## WHAT IS BEING ASKED
Only the final stretch of the data is wanted: reproduce the line containing "discount: 2042.98 -> 2018.60" and each line after it, exactly.

## RECORDS TO USE
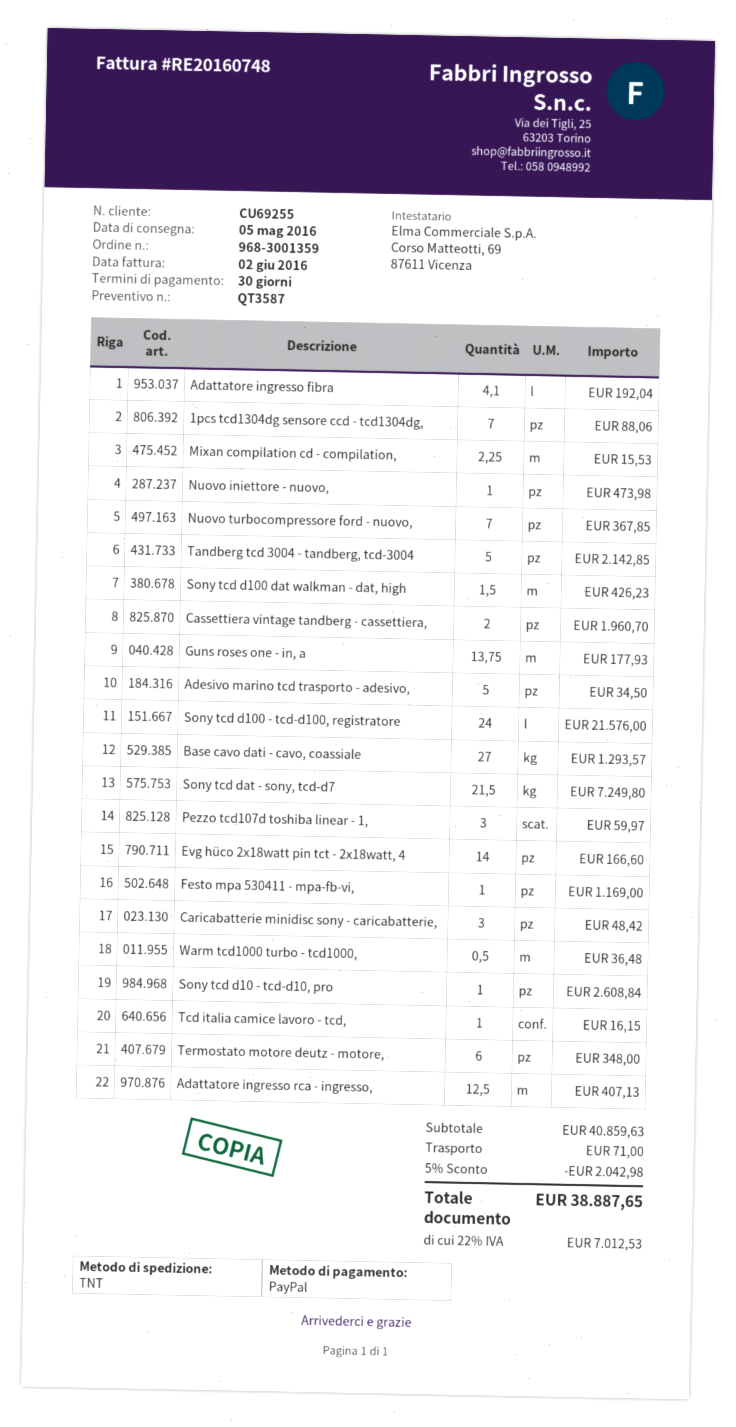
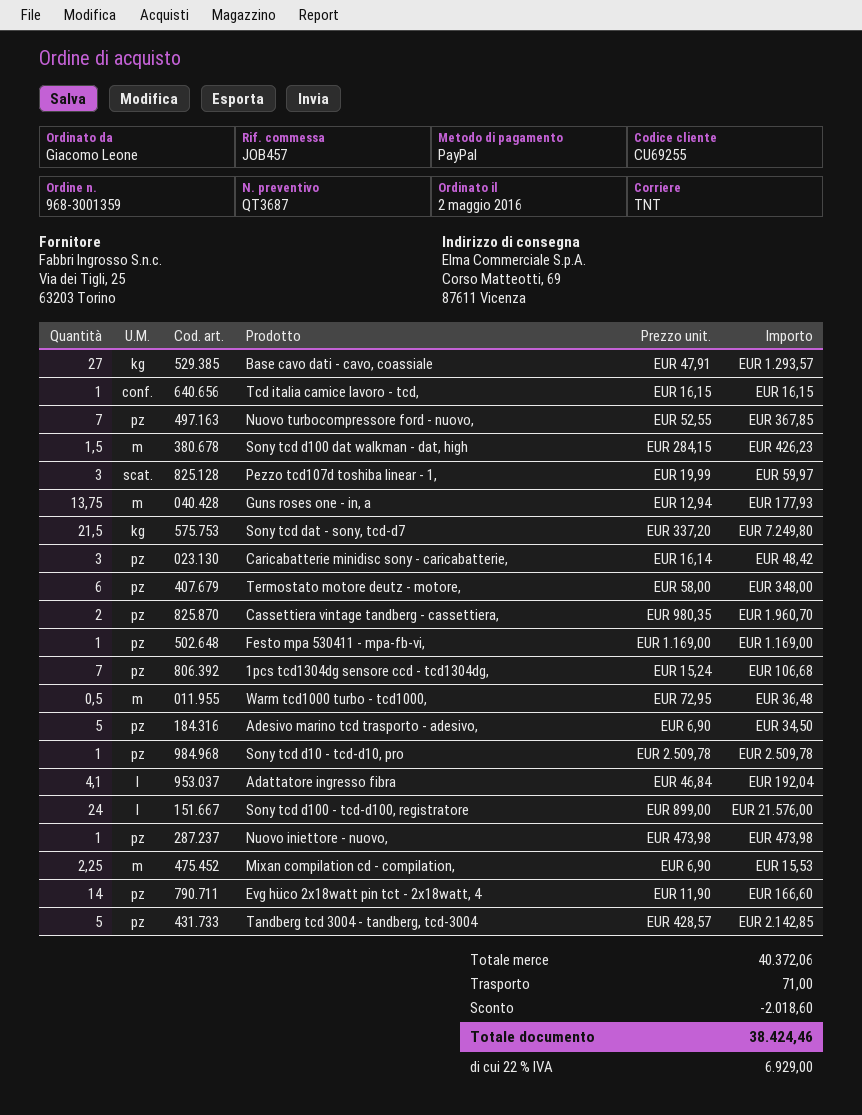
quote number: QT3587 -> QT3687
1pcs tcd1304dg sensore ccd - tcd1304dg,: 7 for 88.06 -> 7 for 106.68
Sony tcd d10 - tcd-d10, pro: 1 for 2608.84 -> 1 for 2509.78
Adattatore ingresso rca - ingresso,: 12.5 for 407.13 -> none
subtotal: 40859.63 -> 40372.06
discount: 2042.98 -> 2018.60
tax: 22% = 7012.53 -> 22% = 6929.00
total: 38887.65 -> 38424.46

## ANSWER FOR THIS EXERCISE
discount: 2042.98 -> 2018.60
tax: 22% = 7012.53 -> 22% = 6929.00
total: 38887.65 -> 38424.46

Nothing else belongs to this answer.